▶ [WHAT YOU NEED TO DO]:
Your answer should be the exact lines of the data below from the one containing "[222,548,303,564] OSCAR. ->" through the one containing "(106, 622) none -> (531, 510) //"; please include nothing else.

▶ [SUPPLIED MATERIAL]:
--*--
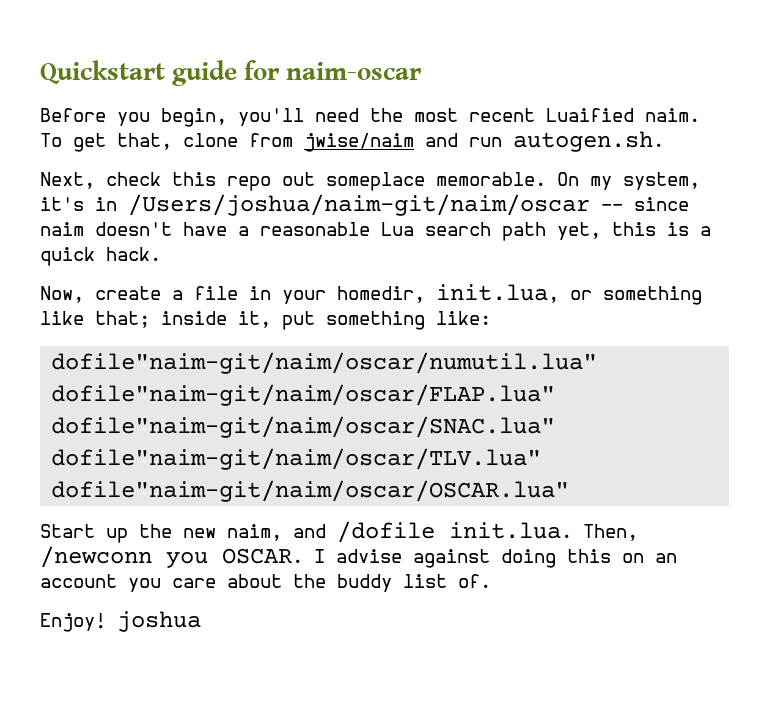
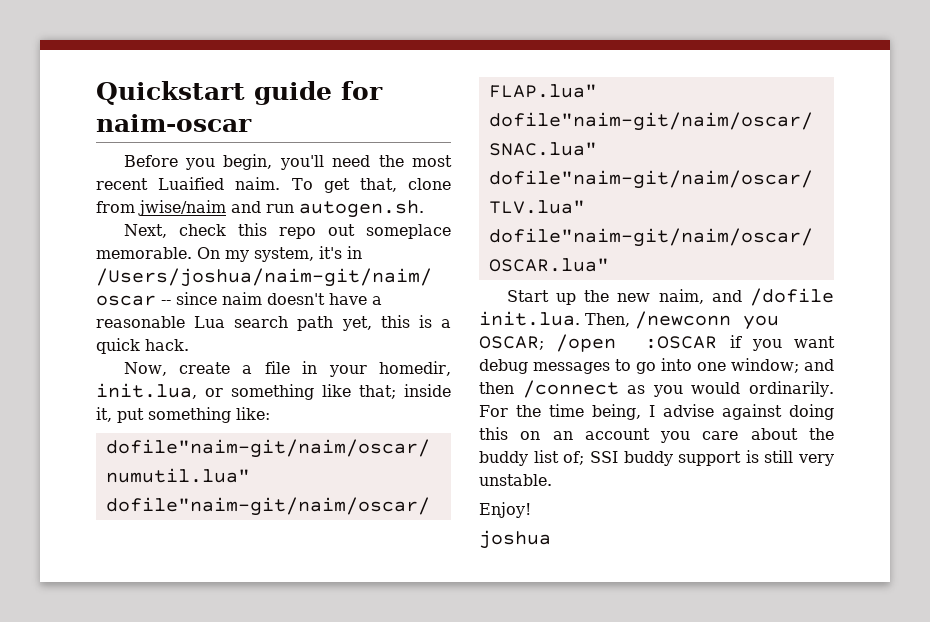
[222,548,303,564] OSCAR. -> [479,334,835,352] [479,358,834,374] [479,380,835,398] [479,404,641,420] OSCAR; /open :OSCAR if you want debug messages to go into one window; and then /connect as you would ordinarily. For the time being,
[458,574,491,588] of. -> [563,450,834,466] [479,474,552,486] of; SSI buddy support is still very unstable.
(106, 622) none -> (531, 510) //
--*--
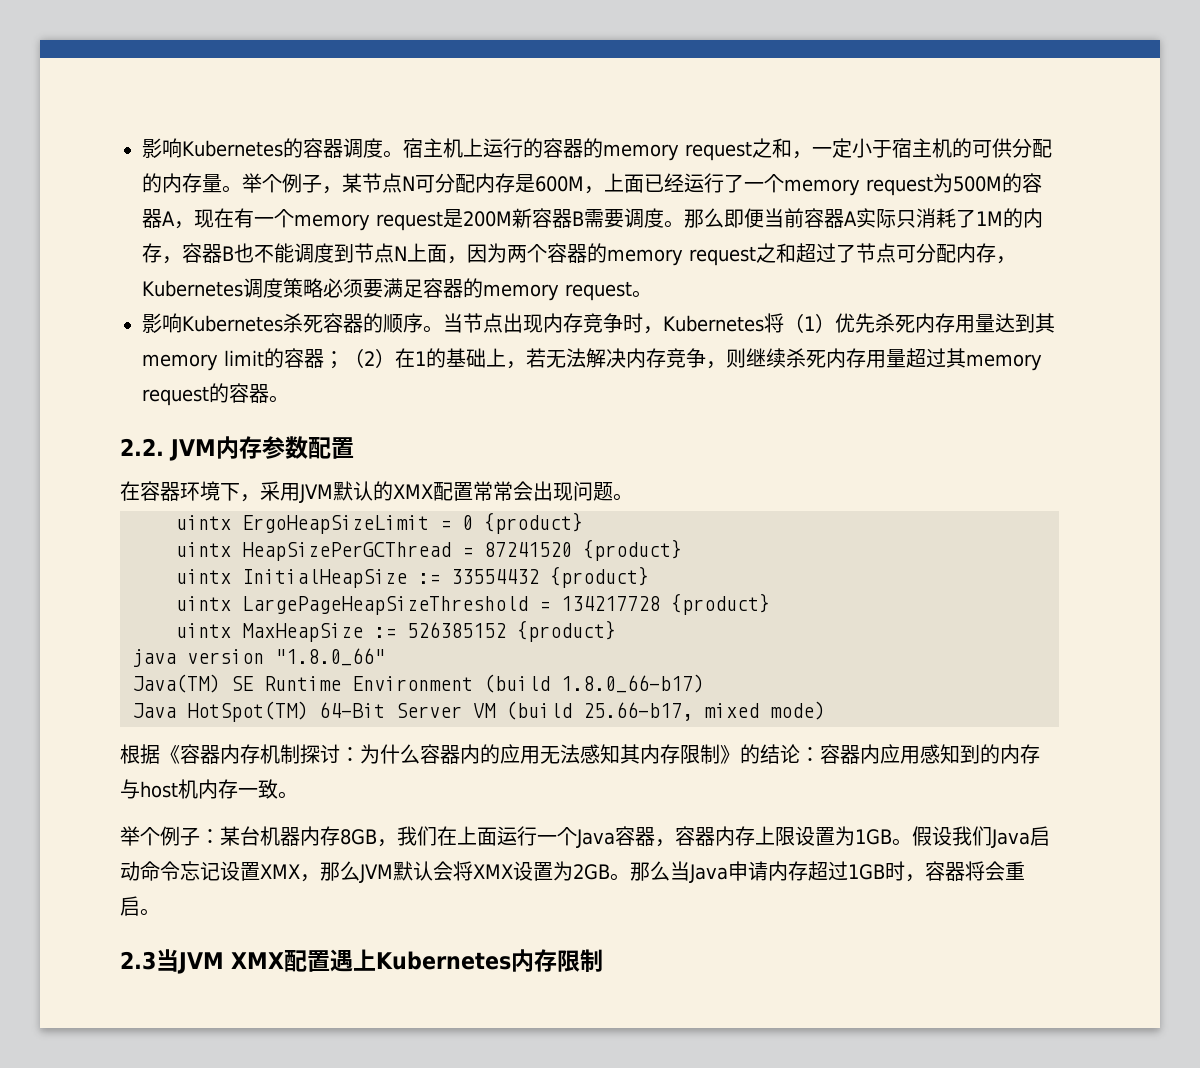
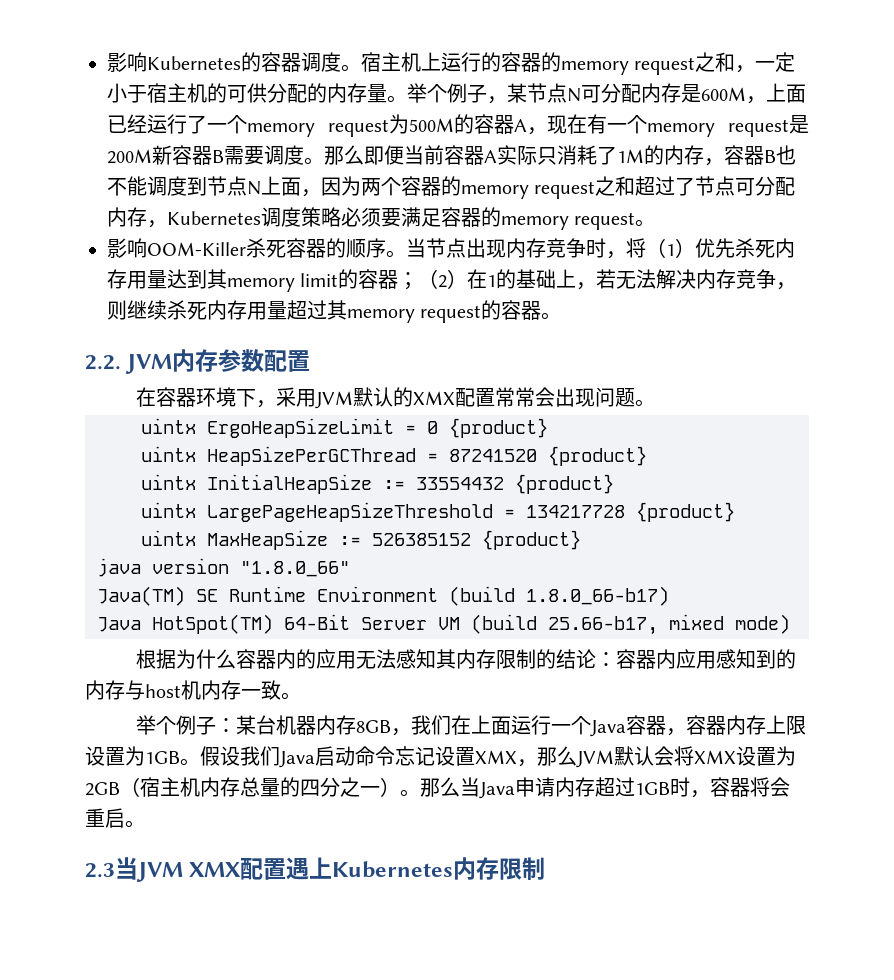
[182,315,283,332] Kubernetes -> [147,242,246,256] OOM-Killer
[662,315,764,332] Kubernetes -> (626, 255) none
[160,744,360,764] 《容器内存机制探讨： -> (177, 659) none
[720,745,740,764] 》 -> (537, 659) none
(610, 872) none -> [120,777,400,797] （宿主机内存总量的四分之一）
--*--
▶ [OUTPUT FOR THIS TASK]:
[222,548,303,564] OSCAR. -> [479,334,835,352] [479,358,834,374] [479,380,835,398] [479,404,641,420] OSCAR; /open :OSCAR if you want debug messages to go into one window; and then /connect as you would ordinarily. For the time being,
[458,574,491,588] of. -> [563,450,834,466] [479,474,552,486] of; SSI buddy support is still very unstable.
(106, 622) none -> (531, 510) //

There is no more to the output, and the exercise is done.